• _What you are asked to do_:
Reproduce, please, only the lines from the first line below to the line containing "valid | | valid", inclusive.

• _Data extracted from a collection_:
_ _ _

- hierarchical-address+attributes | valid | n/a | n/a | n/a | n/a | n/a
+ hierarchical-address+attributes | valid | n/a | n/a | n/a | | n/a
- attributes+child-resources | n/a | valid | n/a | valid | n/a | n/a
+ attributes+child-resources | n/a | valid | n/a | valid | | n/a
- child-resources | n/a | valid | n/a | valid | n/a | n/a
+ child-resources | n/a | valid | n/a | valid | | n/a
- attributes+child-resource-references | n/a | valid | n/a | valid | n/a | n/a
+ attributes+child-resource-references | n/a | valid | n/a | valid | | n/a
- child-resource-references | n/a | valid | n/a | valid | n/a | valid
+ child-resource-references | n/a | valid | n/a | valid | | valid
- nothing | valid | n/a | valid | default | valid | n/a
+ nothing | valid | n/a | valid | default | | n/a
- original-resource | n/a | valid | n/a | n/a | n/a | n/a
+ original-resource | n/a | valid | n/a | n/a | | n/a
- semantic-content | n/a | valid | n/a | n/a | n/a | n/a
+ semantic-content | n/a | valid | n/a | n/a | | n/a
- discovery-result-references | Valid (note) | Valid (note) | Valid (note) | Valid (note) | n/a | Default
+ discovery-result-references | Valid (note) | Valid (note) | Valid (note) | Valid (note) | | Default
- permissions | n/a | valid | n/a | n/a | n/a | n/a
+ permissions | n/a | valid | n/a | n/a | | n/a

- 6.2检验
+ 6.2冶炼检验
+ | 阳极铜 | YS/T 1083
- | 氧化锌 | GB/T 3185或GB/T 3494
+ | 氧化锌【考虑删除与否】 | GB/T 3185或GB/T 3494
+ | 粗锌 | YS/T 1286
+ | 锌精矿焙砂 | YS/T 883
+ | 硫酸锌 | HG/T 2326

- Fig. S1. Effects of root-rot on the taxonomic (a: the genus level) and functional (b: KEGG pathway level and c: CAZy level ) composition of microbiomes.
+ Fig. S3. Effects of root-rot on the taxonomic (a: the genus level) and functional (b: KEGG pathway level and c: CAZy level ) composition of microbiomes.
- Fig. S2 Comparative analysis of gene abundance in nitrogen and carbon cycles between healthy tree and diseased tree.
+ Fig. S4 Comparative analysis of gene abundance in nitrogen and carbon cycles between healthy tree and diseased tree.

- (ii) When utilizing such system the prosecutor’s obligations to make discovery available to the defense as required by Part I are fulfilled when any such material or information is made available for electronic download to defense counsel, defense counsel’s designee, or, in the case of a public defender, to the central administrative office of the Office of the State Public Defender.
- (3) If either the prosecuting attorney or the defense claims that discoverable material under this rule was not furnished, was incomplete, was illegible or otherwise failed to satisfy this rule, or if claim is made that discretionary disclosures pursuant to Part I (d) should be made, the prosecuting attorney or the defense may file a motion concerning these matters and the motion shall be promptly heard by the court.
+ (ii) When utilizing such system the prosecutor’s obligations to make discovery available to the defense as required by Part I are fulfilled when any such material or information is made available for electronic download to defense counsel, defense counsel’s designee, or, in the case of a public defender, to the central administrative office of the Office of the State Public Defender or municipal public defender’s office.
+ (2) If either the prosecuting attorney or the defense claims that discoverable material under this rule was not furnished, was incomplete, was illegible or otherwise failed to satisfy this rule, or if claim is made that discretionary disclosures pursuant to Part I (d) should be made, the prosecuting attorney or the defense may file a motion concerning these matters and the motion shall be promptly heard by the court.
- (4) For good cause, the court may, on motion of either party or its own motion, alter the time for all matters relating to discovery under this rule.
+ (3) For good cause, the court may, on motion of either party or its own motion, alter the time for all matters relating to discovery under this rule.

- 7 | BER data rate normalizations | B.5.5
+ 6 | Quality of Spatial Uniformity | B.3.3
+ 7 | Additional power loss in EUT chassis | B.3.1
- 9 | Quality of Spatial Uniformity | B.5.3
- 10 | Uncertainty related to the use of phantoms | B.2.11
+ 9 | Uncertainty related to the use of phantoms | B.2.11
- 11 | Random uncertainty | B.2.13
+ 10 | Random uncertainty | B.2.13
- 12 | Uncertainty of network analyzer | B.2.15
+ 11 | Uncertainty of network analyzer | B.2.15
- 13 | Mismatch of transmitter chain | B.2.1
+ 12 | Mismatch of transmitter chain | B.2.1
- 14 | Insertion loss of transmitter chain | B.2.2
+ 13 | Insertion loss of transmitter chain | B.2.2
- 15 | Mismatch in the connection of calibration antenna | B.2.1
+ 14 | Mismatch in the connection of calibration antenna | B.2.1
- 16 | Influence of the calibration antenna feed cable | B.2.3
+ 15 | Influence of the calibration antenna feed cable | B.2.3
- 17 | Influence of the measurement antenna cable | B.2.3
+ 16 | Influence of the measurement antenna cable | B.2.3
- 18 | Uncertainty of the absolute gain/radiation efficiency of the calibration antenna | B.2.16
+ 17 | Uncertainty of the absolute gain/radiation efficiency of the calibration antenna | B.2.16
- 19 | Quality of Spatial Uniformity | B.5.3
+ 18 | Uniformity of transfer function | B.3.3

_ _ _

• _Answer box_:
- hierarchical-address+attributes | valid | n/a | n/a | n/a | n/a | n/a
+ hierarchical-address+attributes | valid | n/a | n/a | n/a | | n/a
- attributes+child-resources | n/a | valid | n/a | valid | n/a | n/a
+ attributes+child-resources | n/a | valid | n/a | valid | | n/a
- child-resources | n/a | valid | n/a | valid | n/a | n/a
+ child-resources | n/a | valid | n/a | valid | | n/a
- attributes+child-resource-references | n/a | valid | n/a | valid | n/a | n/a
+ attributes+child-resource-references | n/a | valid | n/a | valid | | n/a
- child-resource-references | n/a | valid | n/a | valid | n/a | valid
+ child-resource-references | n/a | valid | n/a | valid | | valid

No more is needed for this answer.